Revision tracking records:
== Segment start ==

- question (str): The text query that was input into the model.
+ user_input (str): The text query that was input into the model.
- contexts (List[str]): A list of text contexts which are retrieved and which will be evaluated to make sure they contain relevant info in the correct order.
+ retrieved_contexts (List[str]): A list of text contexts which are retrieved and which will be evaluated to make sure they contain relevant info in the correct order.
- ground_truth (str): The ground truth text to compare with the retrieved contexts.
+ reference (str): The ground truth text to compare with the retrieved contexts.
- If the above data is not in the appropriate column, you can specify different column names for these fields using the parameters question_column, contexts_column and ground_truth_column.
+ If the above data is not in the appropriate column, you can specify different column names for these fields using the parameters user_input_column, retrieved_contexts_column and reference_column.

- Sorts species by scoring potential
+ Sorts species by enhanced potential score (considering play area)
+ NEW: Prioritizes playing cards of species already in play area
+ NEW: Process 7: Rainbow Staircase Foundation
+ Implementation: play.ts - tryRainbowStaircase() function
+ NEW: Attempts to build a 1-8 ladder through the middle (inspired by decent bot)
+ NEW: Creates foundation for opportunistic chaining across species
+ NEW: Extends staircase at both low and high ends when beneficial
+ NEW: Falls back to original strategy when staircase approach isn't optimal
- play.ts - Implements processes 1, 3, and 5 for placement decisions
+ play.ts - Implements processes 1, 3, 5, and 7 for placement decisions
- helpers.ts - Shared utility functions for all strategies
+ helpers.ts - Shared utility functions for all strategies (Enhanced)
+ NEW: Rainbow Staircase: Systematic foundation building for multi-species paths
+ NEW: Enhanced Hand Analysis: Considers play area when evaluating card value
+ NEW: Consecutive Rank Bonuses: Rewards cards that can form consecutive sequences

== Segment end ==

# Exercise brief:
Return exactly the lines from the one containing "retrieved_contexts_column and reference_column." to the last line of the data, and nothing more.

# Task answer:
+ If the above data is not in the appropriate column, you can specify different column names for these fields using the parameters user_input_column, retrieved_contexts_column and reference_column.

- Sorts species by scoring potential
+ Sorts species by enhanced potential score (considering play area)
+ NEW: Prioritizes playing cards of species already in play area
+ NEW: Process 7: Rainbow Staircase Foundation
+ Implementation: play.ts - tryRainbowStaircase() function
+ NEW: Attempts to build a 1-8 ladder through the middle (inspired by decent bot)
+ NEW: Creates foundation for opportunistic chaining across species
+ NEW: Extends staircase at both low and high ends when beneficial
+ NEW: Falls back to original strategy when staircase approach isn't optimal
- play.ts - Implements processes 1, 3, and 5 for placement decisions
+ play.ts - Implements processes 1, 3, 5, and 7 for placement decisions
- helpers.ts - Shared utility functions for all strategies
+ helpers.ts - Shared utility functions for all strategies (Enhanced)
+ NEW: Rainbow Staircase: Systematic foundation building for multi-species paths
+ NEW: Enhanced Hand Analysis: Considers play area when evaluating card value
+ NEW: Consecutive Rank Bonuses: Rewards cards that can form consecutive sequences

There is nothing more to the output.